Itemized modification records:
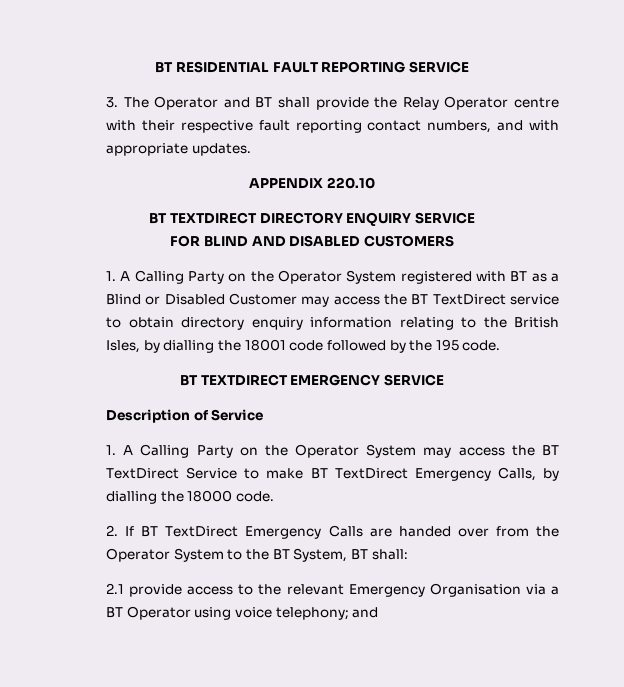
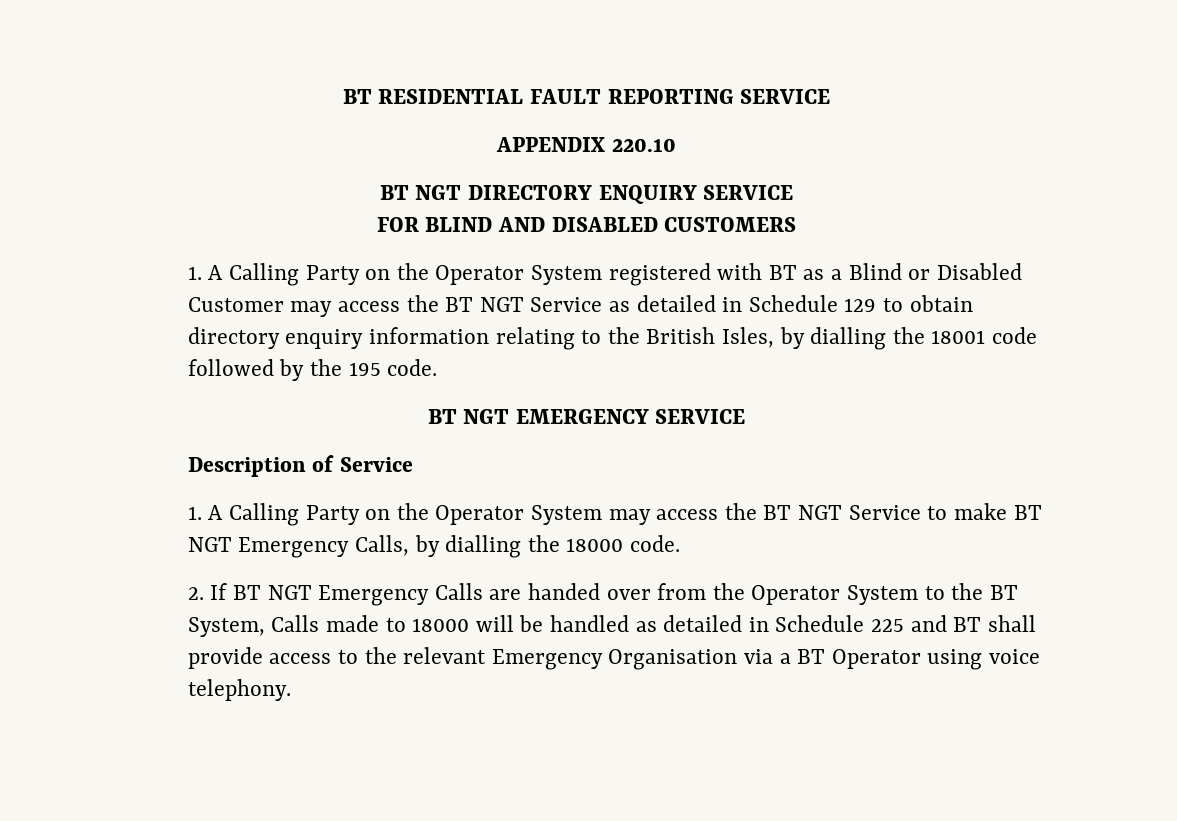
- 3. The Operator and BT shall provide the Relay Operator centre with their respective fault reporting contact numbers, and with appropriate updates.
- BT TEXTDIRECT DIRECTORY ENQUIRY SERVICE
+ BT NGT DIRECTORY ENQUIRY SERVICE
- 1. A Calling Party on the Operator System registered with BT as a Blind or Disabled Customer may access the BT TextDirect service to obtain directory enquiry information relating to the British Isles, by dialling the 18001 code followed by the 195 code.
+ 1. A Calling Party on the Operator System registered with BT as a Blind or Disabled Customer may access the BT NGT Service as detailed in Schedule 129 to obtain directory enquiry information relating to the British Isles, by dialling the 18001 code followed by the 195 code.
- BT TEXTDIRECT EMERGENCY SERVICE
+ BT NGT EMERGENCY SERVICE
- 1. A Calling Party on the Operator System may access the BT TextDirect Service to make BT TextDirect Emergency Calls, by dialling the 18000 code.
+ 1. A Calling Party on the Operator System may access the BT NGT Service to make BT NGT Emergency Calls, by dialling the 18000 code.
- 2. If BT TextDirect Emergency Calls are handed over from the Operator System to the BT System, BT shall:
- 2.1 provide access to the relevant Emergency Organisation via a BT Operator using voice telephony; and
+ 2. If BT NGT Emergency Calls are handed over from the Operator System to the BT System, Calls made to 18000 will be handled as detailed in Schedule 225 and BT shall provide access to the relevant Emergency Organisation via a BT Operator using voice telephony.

* * *

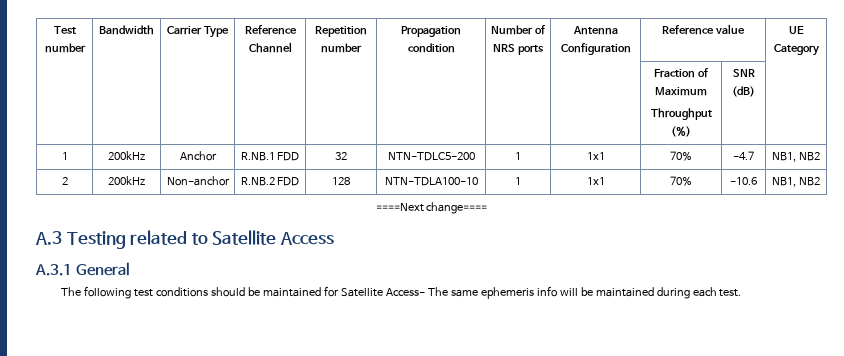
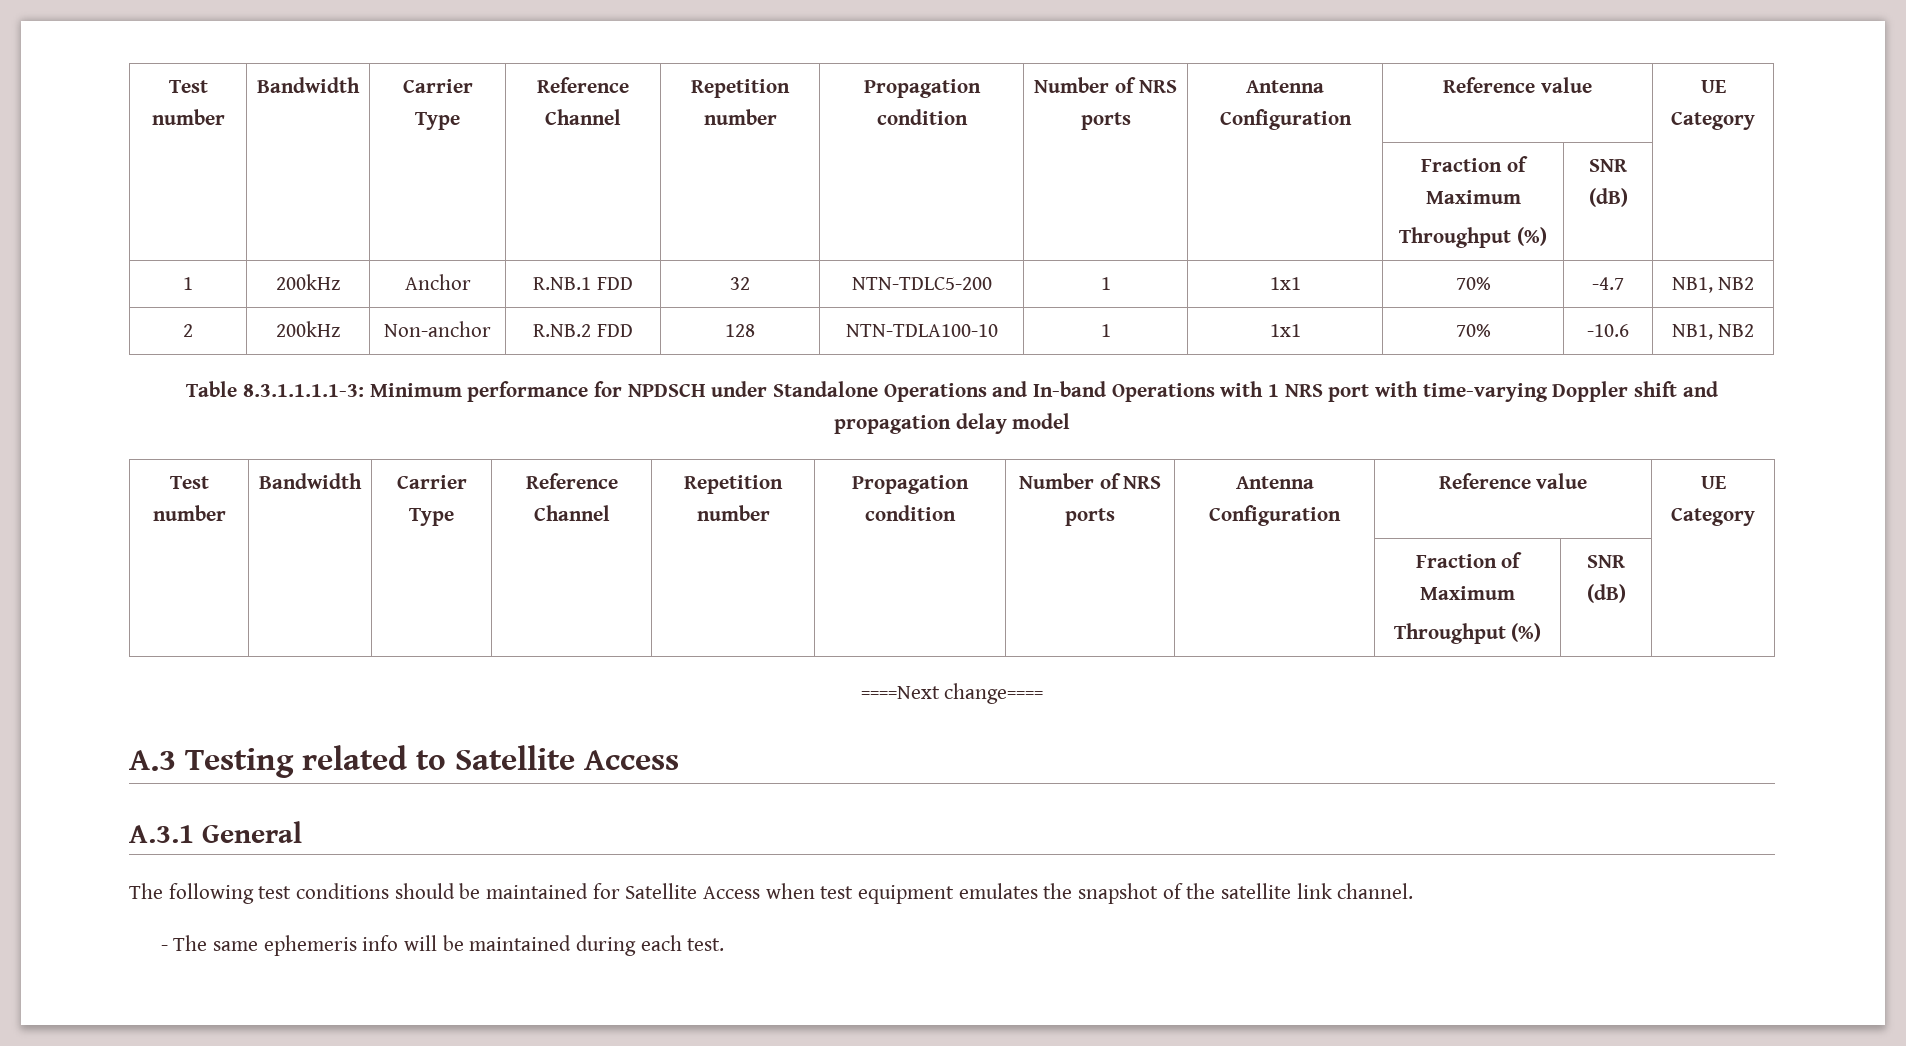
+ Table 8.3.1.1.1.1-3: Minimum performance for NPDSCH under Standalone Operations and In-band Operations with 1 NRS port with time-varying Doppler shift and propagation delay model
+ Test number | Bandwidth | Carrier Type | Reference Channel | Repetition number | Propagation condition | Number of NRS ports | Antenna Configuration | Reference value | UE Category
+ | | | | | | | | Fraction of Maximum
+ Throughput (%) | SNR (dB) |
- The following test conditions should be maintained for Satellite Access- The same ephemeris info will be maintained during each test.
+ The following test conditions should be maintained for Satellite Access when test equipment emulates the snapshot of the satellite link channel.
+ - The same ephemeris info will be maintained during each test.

* * *

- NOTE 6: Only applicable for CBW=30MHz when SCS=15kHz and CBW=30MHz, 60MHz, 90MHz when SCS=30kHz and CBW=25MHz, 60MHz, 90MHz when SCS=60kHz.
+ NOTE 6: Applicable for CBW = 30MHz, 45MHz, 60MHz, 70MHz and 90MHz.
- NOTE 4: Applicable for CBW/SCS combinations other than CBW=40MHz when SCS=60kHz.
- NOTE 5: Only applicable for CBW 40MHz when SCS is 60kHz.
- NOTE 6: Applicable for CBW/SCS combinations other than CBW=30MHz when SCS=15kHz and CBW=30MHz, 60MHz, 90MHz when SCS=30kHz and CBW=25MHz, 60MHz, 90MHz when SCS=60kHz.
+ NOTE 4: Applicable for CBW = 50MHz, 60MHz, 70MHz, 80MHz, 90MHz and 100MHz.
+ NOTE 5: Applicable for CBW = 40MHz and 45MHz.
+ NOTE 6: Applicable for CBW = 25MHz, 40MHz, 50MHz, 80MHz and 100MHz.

Assignment:
What is asked for is an exact copy of the lines above from the one containing "40MHz and 45MHz." through the one containing "80MHz and 100MHz.", and only those.

Solution to this task:
+ NOTE 5: Applicable for CBW = 40MHz and 45MHz.
+ NOTE 6: Applicable for CBW = 25MHz, 40MHz, 50MHz, 80MHz and 100MHz.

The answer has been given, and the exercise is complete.